I think it is a reference to the first filmed “rage quit” by Ralph Baer which was in 1969 over an early table tennis game that then inspired Atari’s Pong.
I try to make it a point to post questions on communities that have not kicked off yet, knowing that I most likely will not receive a response for a while.
That’s just not true. I’ve made comments that I thought desirve no reply but humans find a way. If there’s no comments to read the shared content just isn’t that interesting. If I see comments then the shared content must be interesting enough to justify a discussion.
Well I think you’re wrong, fuck you and your opinion /s
I actually don’t know to what extent I agree with you, but your theory certainly feels plausible to me. It reminds me of the internet adage about how the best way to get a right answer to your question is to be wrong. I can’t remember what it’s called.
Aye, cunningham seemingly meant it as the fastest answer though, which was the sentence right afterwards in that wiki entry. So maybe mr. anarchist-with-a-machine-fetish would have gotten an answer earlier if he had said it was the anti-murphy’s law.
Division gives people something to talk about. Not everyone can think of something constructive and interesting to say at a given time, but when presented with an opinion, it is trivial for most people to formulate a comment either agreeing or disagreeing with it.
It’s funny how despite social media becoming very normal, the old phenomenon of most content getting generated by a small portion of power users persists.
Have you seen the shitpost communities? Cleverness isn’t required, and in fact I think in those communities it’s somewhat frowned upon, 'cause c’mon, no polishing shit!
I take a break over the weekend. If I comment, I need to check the client every hour or so. I don’t want replies/rebuttals to linger without a response if it is warranted. I need to work on my car projects and can’t be bothered with online interactions whilst doing so.
That’s probably the one thing I like about lemmy that surprised me when compared to reddit. I’ve found myself commenting on posts or to replying to comments days after the initial posts, and no one seems bothered by it.
For me Mastodon is still growing and getting more interesting, with more and more formal institutions joining (newspapers, NGOs, government institutions etc.).
I find it more comfortable to contribute to Lemmy than to other sites. There seems to be actual discussion and opportunities to learn, which can be much harder to come across on the other platforms.
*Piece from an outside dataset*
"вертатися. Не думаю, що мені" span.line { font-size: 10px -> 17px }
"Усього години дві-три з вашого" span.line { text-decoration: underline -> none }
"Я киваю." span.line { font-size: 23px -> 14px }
When you come across a ‘user’ that almost exclusively defends one controversial politician/company/government and all of their comments seem to follow a script. Also the account is either brand new or 5 years old but only started posting recently.
That I agree with. I don’t post often but when I do it’s always very positive and makes me want to post more . Compared to Reddit where it would have alot more negative comments or would just get removed by the mods for some stupid reason. Did you know you can no longer post on r/buildapc about asking for suggestions on building PC’s ? What’s even the point anymore?
Did you know you can no longer post on r/buildapc about asking for suggestions on building PC’s ?
Yeah it’s like a sub for a specific narrow purpose then people get buthurt about how people are always making the same posts over and over. So they turn it in to a wiki to “address repetitive spam” or whatever, so at that point you might as well just refer to one of the hundreds of other build lists found on other reputable sites. A lot of the productive hobby subs turn in to “hey check out my [reddit hyped product]!” and people actually posting things they’ve put effort in get little to no attention.